TASK
Without the pictures, print the lines from the one holding "row 15467: 17 | 6 -> none" through the last line below, both included, exactly as they stand.

INPUT FOR THIS TASK
- Opening Delimiter -
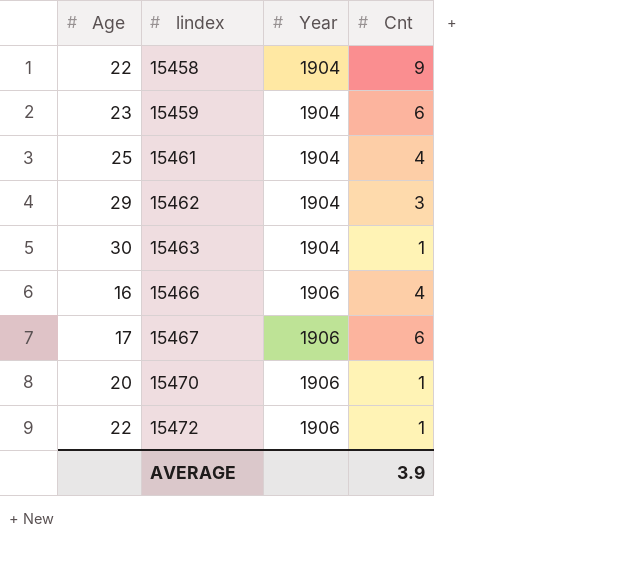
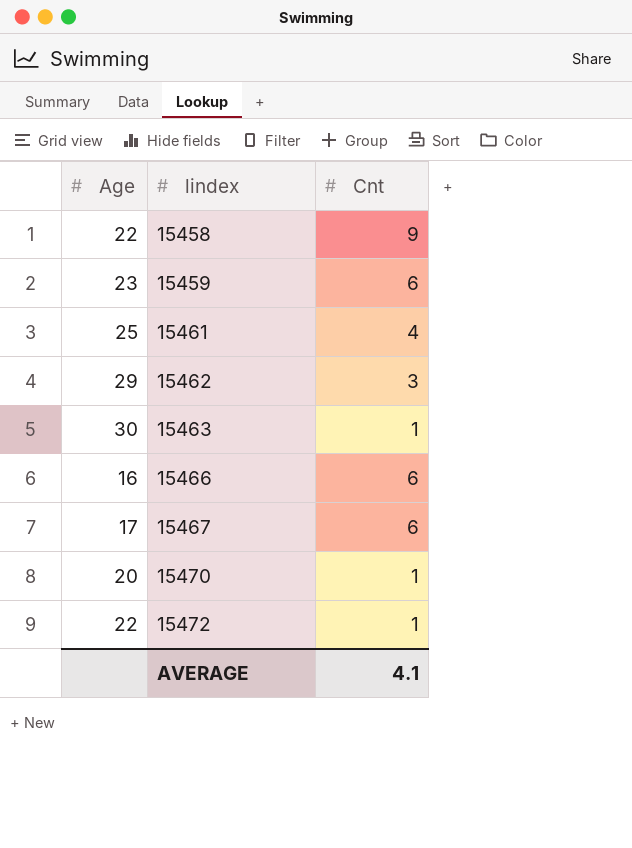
column Year | position: 3 -> none
15466 | Cnt: 4 -> 6
AVERAGE | Cnt: 3.9 -> 4.1

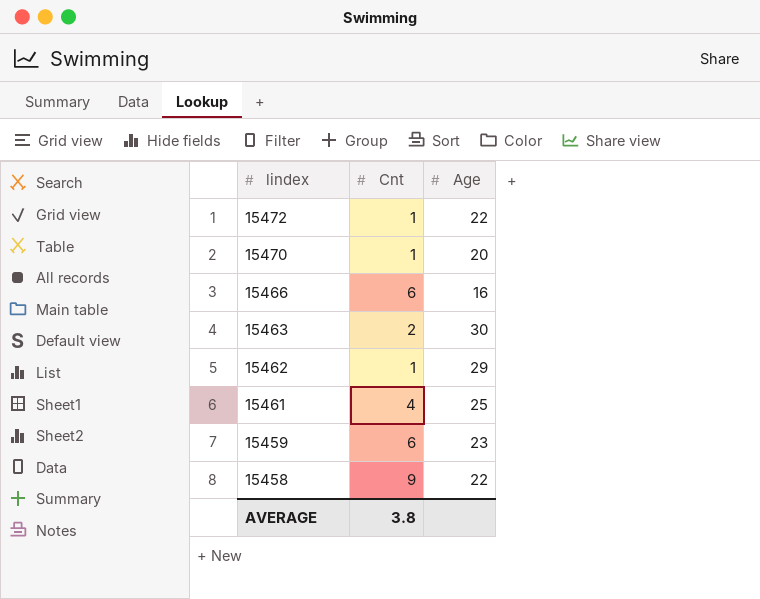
row order: lindex ascending -> lindex descending
column Age | position: 1 -> 3
row 15467: 17 | 6 -> none
15463 | Cnt: 1 -> 2
15462 | Cnt: 3 -> 1
AVERAGE | Cnt: 4.1 -> 3.8

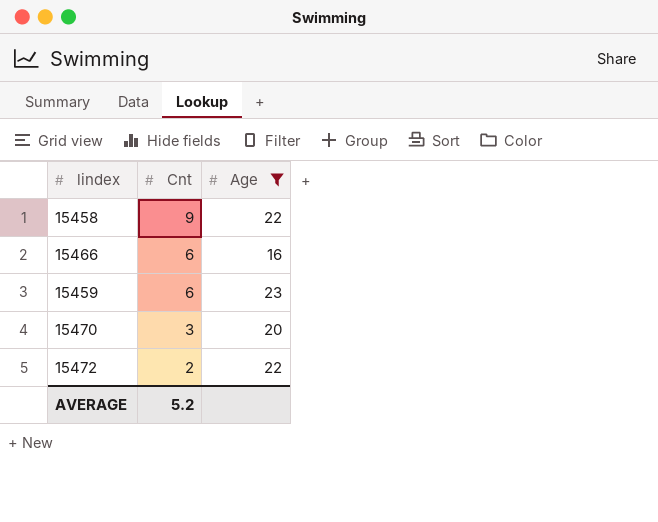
filter: none -> Age <= 23
row order: lindex descending -> Cnt descending
15470 | Cnt: 1 -> 3
15472 | Cnt: 1 -> 2
AVERAGE | Cnt: 3.8 -> 5.2

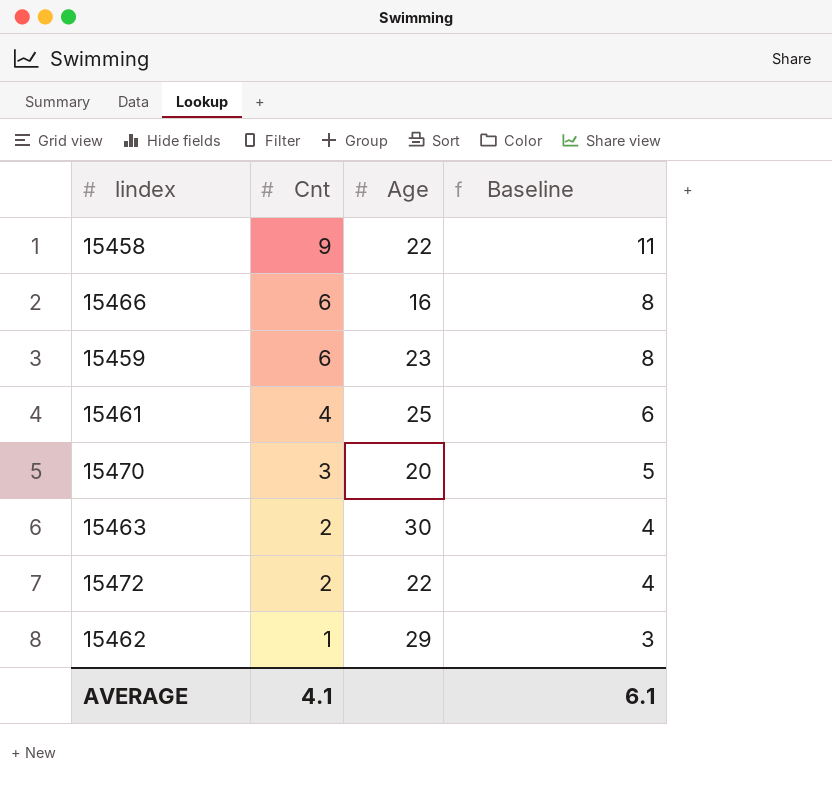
filter: Age <= 23 -> none
column Baseline | formula: none -> [Cnt] + 2
AVERAGE | Cnt: 5.2 -> 4.1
- Closing Delimiter -
SOLVED EXERCISE
row 15467: 17 | 6 -> none
15463 | Cnt: 1 -> 2
15462 | Cnt: 3 -> 1
AVERAGE | Cnt: 4.1 -> 3.8

filter: none -> Age <= 23
row order: lindex descending -> Cnt descending
15470 | Cnt: 1 -> 3
15472 | Cnt: 1 -> 2
AVERAGE | Cnt: 3.8 -> 5.2

filter: Age <= 23 -> none
column Baseline | formula: none -> [Cnt] + 2
AVERAGE | Cnt: 5.2 -> 4.1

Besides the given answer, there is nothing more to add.